ZeroMq IRC Log

Tuesday September 28, 2010

[Time] Name	Message
[05:39] CIA-20	zeromq2: 03Martin Sustrik 07maint * rf61921d 10/ src/req.cpp : REQ socket can die when reply is delivered on wrong unerlying connection -- fixed - http://bit.ly/cX2rpW
[05:46] CIA-20	zeromq2: 03Dhammika Pathirana 07maint * rc1deb22 10/ src/ypipe.hpp : crash when closing an ypipe -- fixed - http://bit.ly/bmxM8U
[05:53] CIA-20	zeromq2: 03Martin Sustrik 07master * rf61921d 10/ src/req.cpp : REQ socket can die when reply is delivered on wrong unerlying connection -- fixed - http://bit.ly/cX2rpW
[05:53] CIA-20	zeromq2: 03Dhammika Pathirana 07master * rc1deb22 10/ src/ypipe.hpp : crash when closing an ypipe -- fixed - http://bit.ly/bmxM8U
[05:53] CIA-20	zeromq2: 03Martin Sustrik 07master * r6715f9b 10/ src/ypipe.hpp :
[05:53] CIA-20	zeromq2: Merge branch 'maint'
[05:53] CIA-20	zeromq2: * maint:
[05:53] CIA-20	zeromq2: crash when closing an ypipe -- fixed - http://bit.ly/cxlL0o
[09:20] keffo	pieterh, around?
[09:21] pieterh	keffo: hi!
[09:23] keffo	Busy?
[09:24] pieterh	always, but shoot...
[09:24] keffo	I'm in the process of solidifying how the network is monitored.. Currently I gather various info & statistics in the loadbalancer which publishes regularly(~5s), and a WPF app subscribing and displaying nice graphs etc
[09:25] pieterh	sounds good
[09:25] keffo	but I cant really figure out a good way of limiting it.. I dont want to send a complete state every 5s
[09:25] pieterh	how large is the state?
[09:26] keffo	Depends, both on what info I decide to publish.. I'd like load, bandwidth usage, connected nodes and their respective stats(cpu/ram/etc), but also an overview of what is happenening, as well as more detailed info for each worker
[09:27] pieterh	estimated size? in bytes?

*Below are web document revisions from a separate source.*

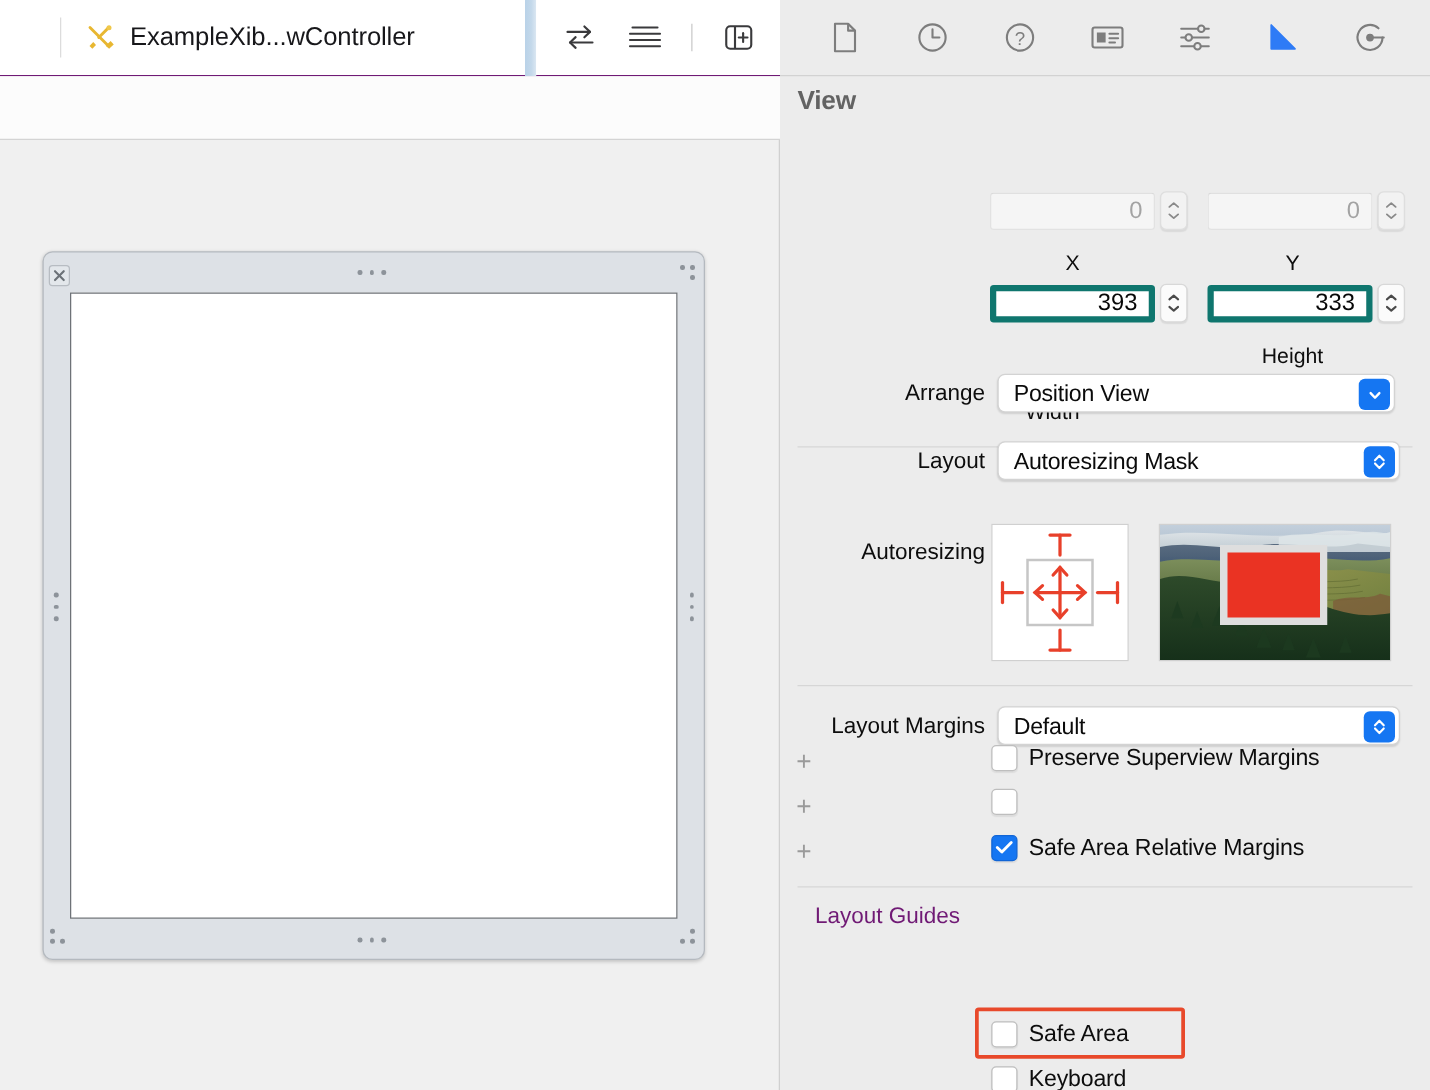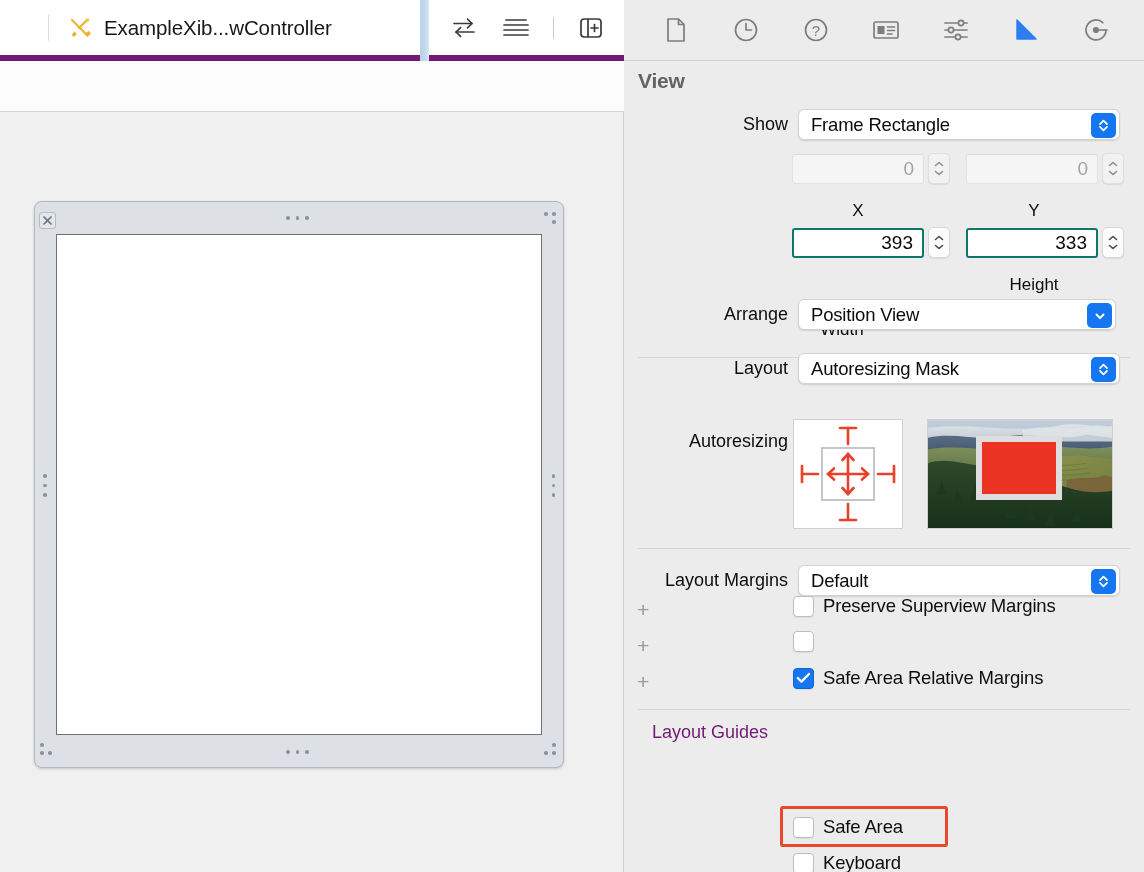"ExampleXib...wController" #tab-bar { border-bottom: 6px solid #701a75 -> 1px solid #701a75 }
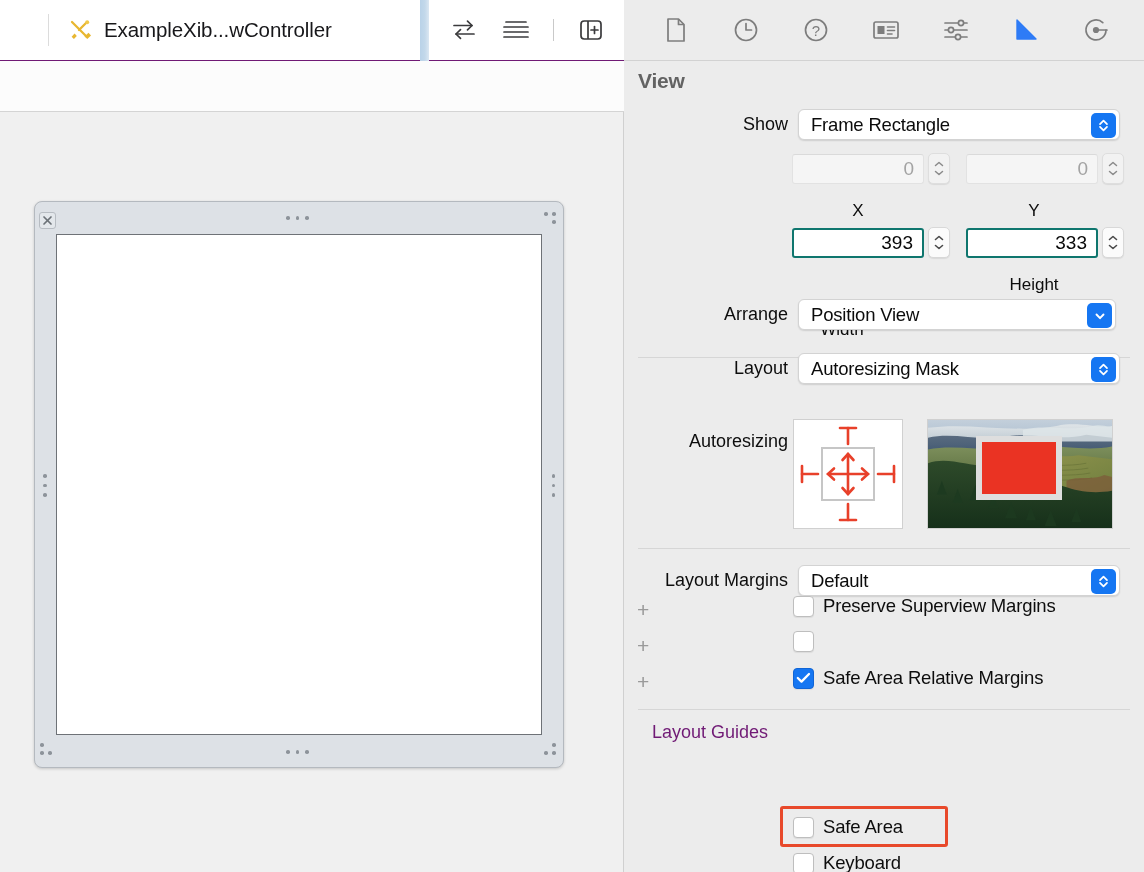"Show" div.row { html: <div> <div>Show</div> <div> <span>Frame Rectangle</span> <span> <svg> <path></path> <path></path> </svg> </span> </div> </div> -> none }
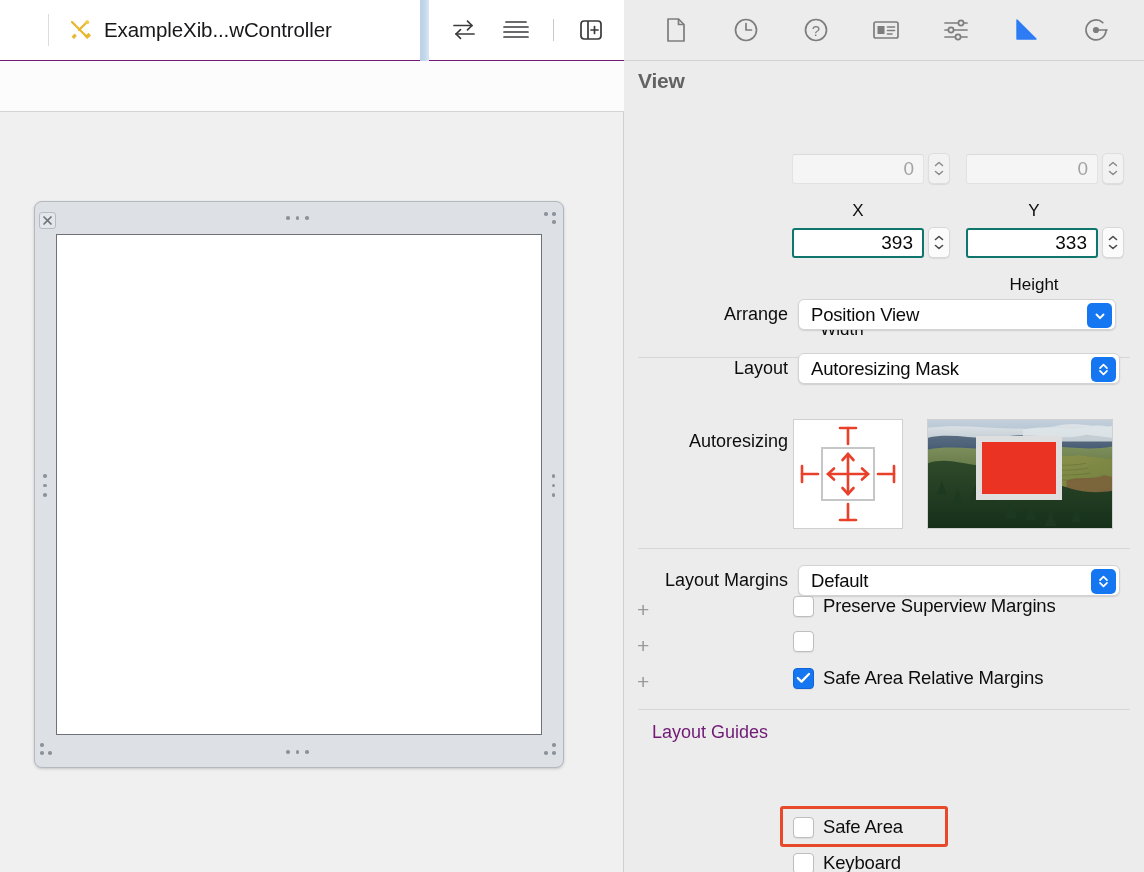"393" .numfield.enabled { border: 2px solid #0f766e -> 5px solid #0f766e }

[09:27] keffo	geesh, no idea, not in the mb range at least :)
[09:27] pieterh	if you have no idea, it's not sensible to think about optimizing it
[09:27] pieterh	so do a back-of-envelope calculation and come up with a figure...
[09:28] keffo	I wondered if it was sound to have the monitoring app poll a complete current-state at startup, and then depend on a persistent sub-forwarder to handle deltastates? But that sounds very complicated
[09:28] keffo	I can't really guestimate, the number of nodes can range from the local setup I have here of a few machines, to much larger..
[09:28] pieterh	...
[09:29] pieterh	how big is "much larger"?
[09:29] keffo	ideally wan :)
[09:29] pieterh	please stick a number onto it...
[09:29] keffo	but being realistic, perhaps around 20?
[09:29] pieterh	and how large would the state be per worker?
[09:30] pieterh	please stick a number onto it...
[09:30] pieterh	then multiply the two numbers and add something for the overview
[09:30] keffo	Basic info(linpack measurements), uptime, average load, around that
[09:30] pieterh	come back when you have a total in KB per 5 seconds, a'ight?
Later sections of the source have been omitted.